427913 Amorphous Solid Dispersion of Poorly Soluble API By Hot Melt Extrusion (HME) and Spray Drying (SD): A Rational Screening Approach

Wednesday, November 11, 2015: 9:45 AM
Ballroom D (Salt Palace Convention Center)
Amrit Paudel1, Annalisa Mercuri2, Stefan Mohr2, Massimo Bresciani3 and Johannes G. Khinast4, (1)Advanced Products and Delivery, RCPE, Graz, Austria, (2)RCPE, Graz, Austria, (3)Research Center Pharmaceutical Engineering GmbH, Graz, Austria, (4)Research Center Pharmaceutical Engineering (RCPE), Graz, Austria

Amorphous solid dispersion of poorly soluble API by hot melt extrusion (HME) and spray drying (SD): A rational screening approach

A.Paudel1, A. Mercuri1, S. Mohr1, M. Bresciani1, J.G. Khinast1

1Research Center Pharmaceutical Engineering, Graz, Austria

Polymeric amorphous solid dispersion (ASD) of poorly water soluble active pharmaceutical ingredients (APIs) are one of the promising strategies of solubility and dissolution rate enhancement, and hence, tackling the growing challenges in oral bioavailability (1). Hot melt extrusion (HME) and spray drying (SD) are two industrial technologies for manufacturing ASD (2). Major hurdle associated to the ASD is the possible risk of crystallization of amorphous form during storage and/or administration, thus negating the claimed solubility advantage. Since solid-state API-carrier molecular miscibility and carrier-induced supersaturation play a critical role towards stabilization of ASD and in vivo performance, selection of suitable carrier (s), optimal drug loading and appropriate manufacturing process/parameters is crucial for the success of this formulation strategy (3). HME and SD both exhibit different pros and cons associated with processability of the range of carriers, available solvent range, thermal degradation and molecular, particulate and bulk-level properties of resulting amorphous intermediates. Thus, there is a different degree of downstream processability for finished dosage development.

This work aims towards a multi-methodological approach, using a model drug candidate and a wide diversity of ASD carriers, such as Soluplus, HPMC, HPMC-AS, PVPVA 64 and their blends with Eudragit E or HPC: (i) solution-state excipient-induced biorelevant supersaturation, (ii) film-based mini-formulation preparation via solution casting (SC) and melt-quench-cooling (MC) using selected carriers, (iii) solid-state characterization and mini-dissolution studies, (iv) formulating ASD formulation via HME and SD and (v) solid-state characterization, in vitro biorelevant dynamic dissolution and accelerated short-term physical stability of formulations prepared by HME and SD.

The first set of carriers was selected based on the extent of API supersaturation generation and its maintenance in fasted-state simulated intestinal fluid (FaSSIF). These were Soluplus, HPMC and HPMC-AS/HPC blends. SC and MC films were prepared of API with the varying ratios of latter polymers using HME relevant temperatures and SD relevant solvents, respectively. Drug-carrier miscibility and interaction, glass transition, crystallinity and wettability of film formulations were evaluated using several methods, such as DSC, pXRD, ATR-FTIR spectroscopy, contact angle etc. Based on the outcome, supersaturating formulations with a homogenous amorphous phase were generated by HME and/or SD using different carriers (Soluplus, HPMC and HPMC-AS/HPC). Solid-state characterization, in vitro biorelevant dynamic dissolution and accelerated short term stability study were performed on formulations prepared by HME and SD.

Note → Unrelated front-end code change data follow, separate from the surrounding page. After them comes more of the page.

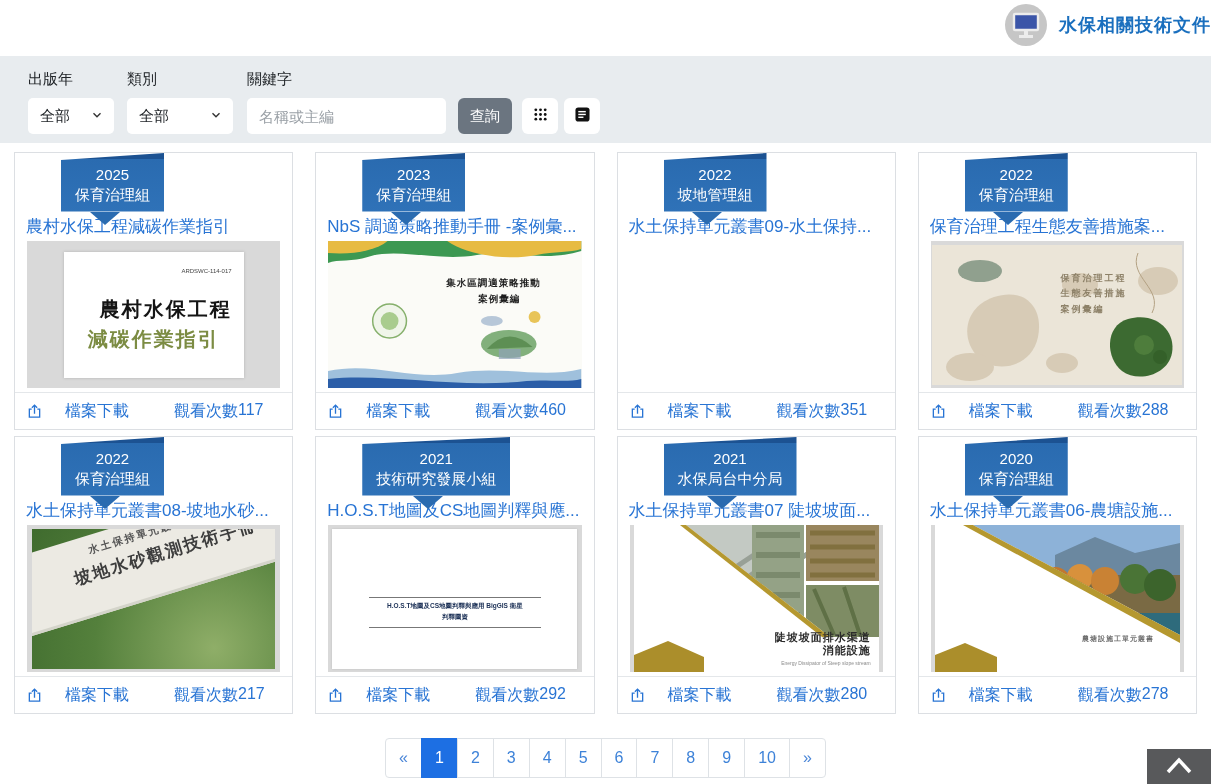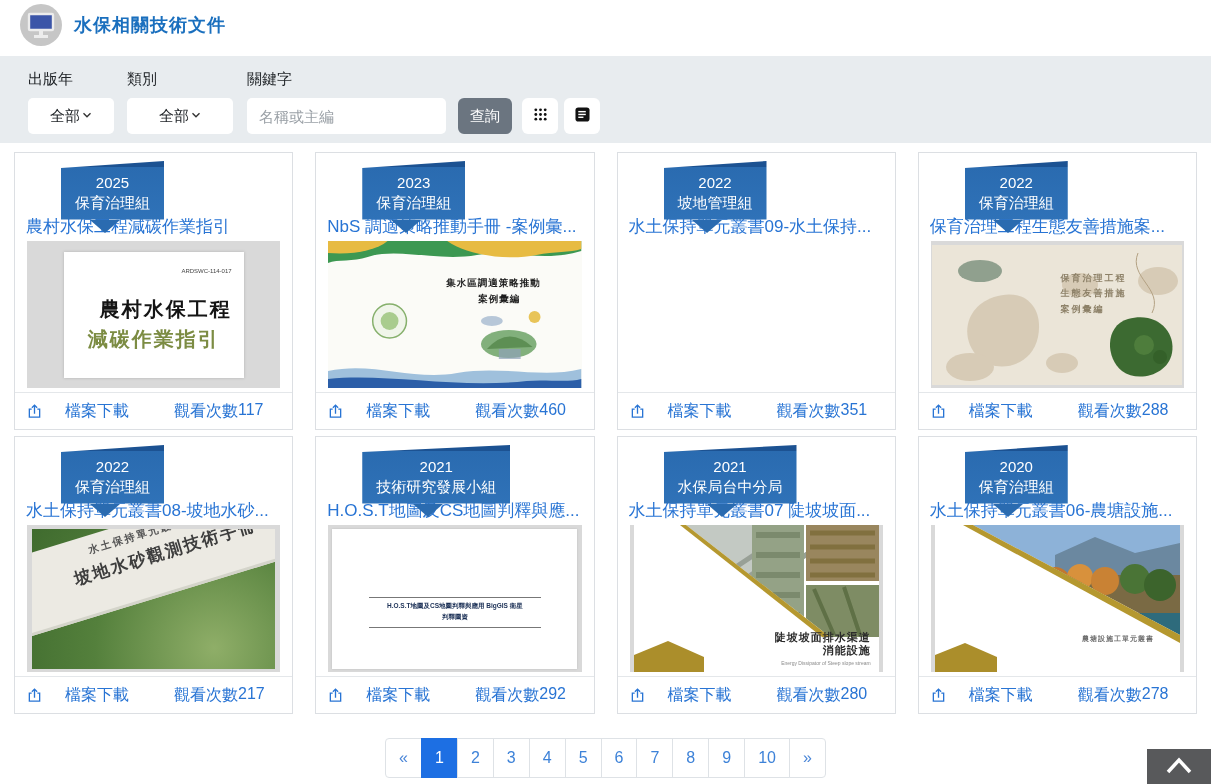--- a/index.html
+++ b/index.html
@@ -1,45 +1,45 @@
 <!DOCTYPE html>
 <html><head>
 <meta charset="utf-8">
 <style>
   * { margin:0; padding:0; box-sizing:border-box; }
   html,body { width:1211px; height:784px; overflow:hidden; background:#fff;
     font-family:"Liberation Sans","DejaVu Sans",sans-serif; }
 
   
-  .hdr { height:50px; display:flex; align-items:center; padding-left:20px; background:#fff; }
+  .hdr { height:50px; display:flex; align-items:center; padding-left:20px; background:#fff;justify-content:flex-end; }
   .hdr-icon { width:42px; height:42px; flex:0 0 42px; }
   .hdr-title { margin-left:12px; font-size:18px; font-weight:bold; color:#1a6fbe; letter-spacing:1px; }
 
   
   .filterbar { margin-top:6px; background:#e8ecef; padding:14px 28px 16px; height:87px; }
   .f-group { display:flex; flex-direction:column; }
   .f-label { font-size:15px; color:#212529; margin-bottom:9px; }
   .f-ctl-row { display:flex; align-items:flex-end; }
   .sel { background:#fff; border-radius:5px; height:36px; display:flex; align-items:center;
-         justify-content:center; padding:0 10px 0 12px; font-size:15px; color:#212529; cursor:pointer; }
+         justify-content:space-between; padding:0 10px 0 12px; font-size:15px; color:#212529; cursor:pointer; }
   .sel-year { width:86px; margin-right:13px; }
   .sel-cat  { width:106px; margin-right:14px; }
   .kw-input { width:199px; height:36px; border:none; border-radius:5px; padding:0 12px; font-size:15px;
               color:#212529; margin-right:12px; font-family:inherit; }
   .kw-input::placeholder { color:#9aa0a6; }
   .btn-search { width:54px; height:36px; background:#6b7580; color:#fff; border:none; border-radius:6px;
                 font-size:15px; cursor:pointer; margin-right:10px; font-family:inherit; }
   .btn-view { width:36px; height:36px; background:#fff; border:none; border-radius:6px; cursor:pointer;
               display:flex; align-items:center; justify-content:center; margin-right:6px; }
 
   
   .grid { margin:9px 14px 0; display:grid; grid-template-columns:repeat(4,1fr); gap:6px 22px; }
   .card { position:relative; height:278px; background:#fff; border:1px solid #dcdfe3; }
 
-  .ribbon { position:absolute; top:8px; left:30px; z-index:2;padding-left:16px; }
+  .ribbon { position:absolute; top:0; left:30px; z-index:2;padding-left:16px; }
   .ribbon-body { clip-path:polygon(0 7px,100% 0,100% 100%,0 100%);
       background:linear-gradient(to bottom,#1c5292 0 6px,#2a6bb0 6px,#2f72b8 100%);
       color:#fff; text-align:center; padding:12px 14px 6px; font-size:15px; line-height:1.35; min-width:74px; }
   .ribbon-arrow { position:absolute; top:100%; left:50%; transform:translateX(-50%);
       width:0; height:0; border-left:15px solid transparent; border-right:15px solid transparent;
       border-top:13px solid #2a6bb0; }
 
   .card-title { position:absolute; top:62px; left:11px; right:11px; font-size:17px; color:#2874d4;
       white-space:nowrap; overflow:hidden; cursor:pointer; }
   .img-area { position:absolute; top:88px; left:12px; right:12px; height:147px; background:#d9d9d9;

It was found that supersaturation screening and small-scale dissolution tests can partially predict the in vitro behaviour of ASDs. Film based screening (SC vs MC) aids in predicting the performance rank order of ASD formulations. The results showed that strong functional interactions like API-carrier H-bonding is not always a prerequisite for stabilizing miscible API-polymer systems. Comparable in vitro dissolution behaviour of amorphous and partially crystalline Soluplus based dispersion implied that complete amorphicity of API in dispersion is not essential for enhancing in vitro performance of solid dispersion. ASD derived from HME and SD can behave completely different when exposed to elevated T/%RH, even though identical carrier with identical composition and physical states are used.

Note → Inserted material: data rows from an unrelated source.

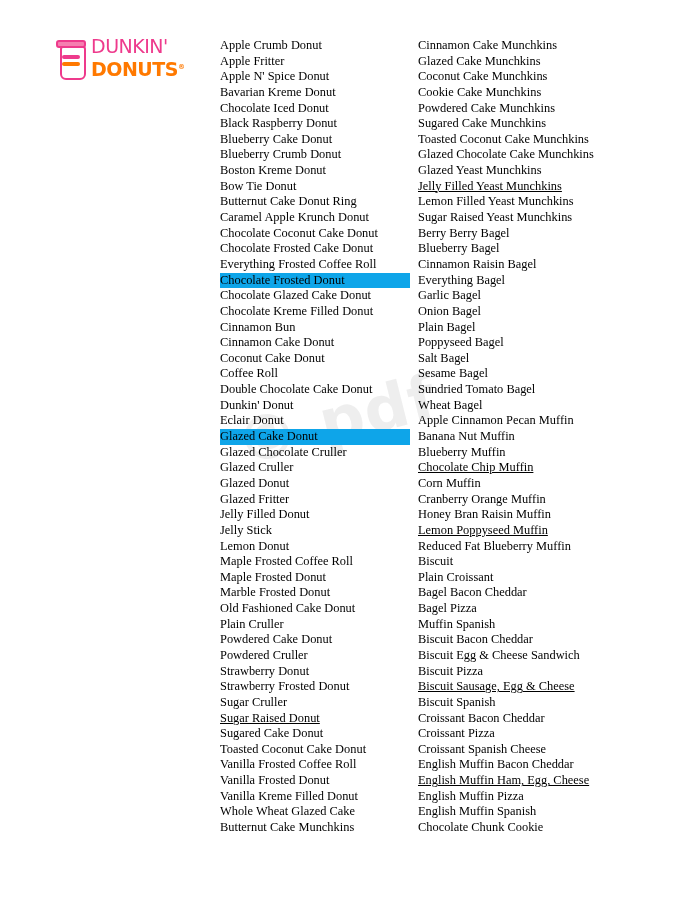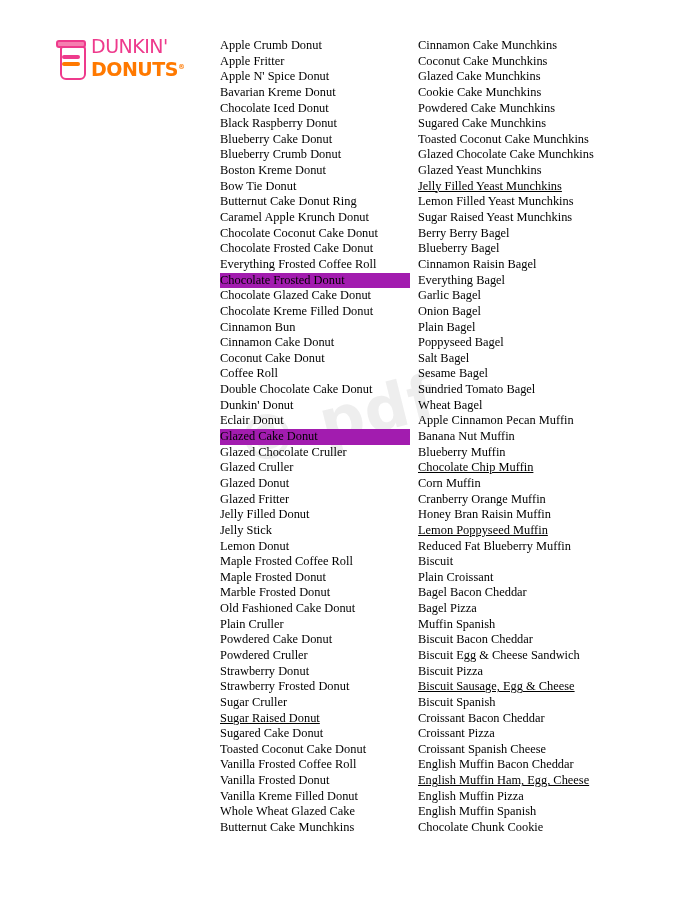--- a/index.html
+++ b/index.html
@@ -113,21 +113,21 @@
     line-height: 15.65px;
     white-space: nowrap;
   }
   .col-left  { left: 220px; width: 190px; }
   .col-right { left: 418px; width: 230px; }
 
   .item {
     height: 15.65px;
   }
   .item.hl {
-    background: #a21caf;
+    background: #0ea5e9;
   }
   .item.ul {
     text-decoration: underline;
     text-decoration-thickness: 1px;
   }
 
   
   .watermark {
     position: absolute;
     left: 232px;
@@ -214,22 +214,22 @@
       <div class="item">Sugared Cake Donut</div>
       <div class="item">Toasted Coconut Cake Donut</div>
       <div class="item">Vanilla Frosted Coffee Roll</div>
       <div class="item">Vanilla Frosted Donut</div>
       <div class="item">Vanilla Kreme Filled Donut</div>
       <div class="item">Whole Wheat Glazed Cake</div>
       <div class="item">Butternut Cake Munchkins</div>
     </div>
   <div class="col col-right" id="col-right">
       <div class="item">Cinnamon Cake Munchkins</div>
+      <div class="item">Glazed Cake Munchkins</div>
       <div class="item">Coconut Cake Munchkins</div>
-      <div class="item">Glazed Cake Munchkins</div>
       <div class="item">Cookie Cake Munchkins</div>
       <div class="item">Powdered Cake Munchkins</div>
       <div class="item">Sugared Cake Munchkins</div>
       <div class="item">Toasted Coconut Cake Munchkins</div>
       <div class="item">Glazed Chocolate Cake Munchkins</div>
       <div class="item">Glazed Yeast Munchkins</div>
       <div class="item ul">Jelly Filled Yeast Munchkins</div>
       <div class="item">Lemon Filled Yeast Munchkins</div>
       <div class="item">Sugar Raised Yeast Munchkins</div>
       <div class="item">Berry Berry Bagel</div>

1.      Van den Mooter, G. (2012) The use of amorphous solid dispersions: A formulation strategy to overcome poor solubility and dissolution rate. Drug Discovery Today: Technologies 9, e79–e85.

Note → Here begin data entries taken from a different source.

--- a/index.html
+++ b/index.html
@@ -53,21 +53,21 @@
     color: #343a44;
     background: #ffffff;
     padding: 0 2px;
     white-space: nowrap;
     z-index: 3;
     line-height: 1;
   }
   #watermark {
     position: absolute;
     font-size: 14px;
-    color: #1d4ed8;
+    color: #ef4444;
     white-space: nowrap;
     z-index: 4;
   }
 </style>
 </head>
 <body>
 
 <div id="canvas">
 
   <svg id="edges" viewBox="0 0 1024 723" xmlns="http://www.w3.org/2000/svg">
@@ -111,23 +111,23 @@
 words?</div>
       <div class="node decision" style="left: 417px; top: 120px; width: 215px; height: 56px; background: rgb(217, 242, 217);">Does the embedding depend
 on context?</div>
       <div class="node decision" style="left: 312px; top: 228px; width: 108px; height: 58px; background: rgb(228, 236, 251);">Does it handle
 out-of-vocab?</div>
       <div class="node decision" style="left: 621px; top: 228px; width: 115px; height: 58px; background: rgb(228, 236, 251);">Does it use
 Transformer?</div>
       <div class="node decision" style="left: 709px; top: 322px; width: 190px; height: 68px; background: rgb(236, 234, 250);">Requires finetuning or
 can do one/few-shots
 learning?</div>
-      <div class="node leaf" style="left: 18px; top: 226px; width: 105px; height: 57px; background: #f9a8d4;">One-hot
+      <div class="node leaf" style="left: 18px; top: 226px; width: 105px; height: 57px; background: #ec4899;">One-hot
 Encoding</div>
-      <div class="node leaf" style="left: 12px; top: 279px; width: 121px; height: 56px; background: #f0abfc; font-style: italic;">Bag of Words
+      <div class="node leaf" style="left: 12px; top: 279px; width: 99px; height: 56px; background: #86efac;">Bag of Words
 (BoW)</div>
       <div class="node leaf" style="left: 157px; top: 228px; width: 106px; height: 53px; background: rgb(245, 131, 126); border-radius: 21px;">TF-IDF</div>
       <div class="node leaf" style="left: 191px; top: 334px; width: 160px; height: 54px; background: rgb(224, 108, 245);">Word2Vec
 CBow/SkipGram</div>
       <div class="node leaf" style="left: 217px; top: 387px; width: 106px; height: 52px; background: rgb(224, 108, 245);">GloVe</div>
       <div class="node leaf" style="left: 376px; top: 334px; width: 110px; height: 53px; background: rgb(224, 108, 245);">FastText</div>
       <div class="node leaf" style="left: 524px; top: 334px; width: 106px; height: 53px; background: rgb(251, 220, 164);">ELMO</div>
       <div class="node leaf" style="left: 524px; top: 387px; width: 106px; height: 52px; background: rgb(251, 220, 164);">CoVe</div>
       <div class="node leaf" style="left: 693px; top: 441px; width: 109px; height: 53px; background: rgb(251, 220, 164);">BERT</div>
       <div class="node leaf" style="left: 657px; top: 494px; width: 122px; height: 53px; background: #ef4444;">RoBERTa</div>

2.      Paudel, A., Worku, Z.A., Meeus, J., Guns, S., Van den Mooter, G. (2013) Manufacturing of solid dispersions of poorly water soluble drugs by spray drying: formulation and process considerations, International journal of pharmaceutics 453, 253-284.

3.      Paudel, A., Van Humbeeck, J., Van den Mooter, G. (2010) Theoretical and experimental investigation on the solid solubility and miscibility of naproxen in poly (vinylpyrrolidone), Molecular pharmaceutics 7, 1133-1148.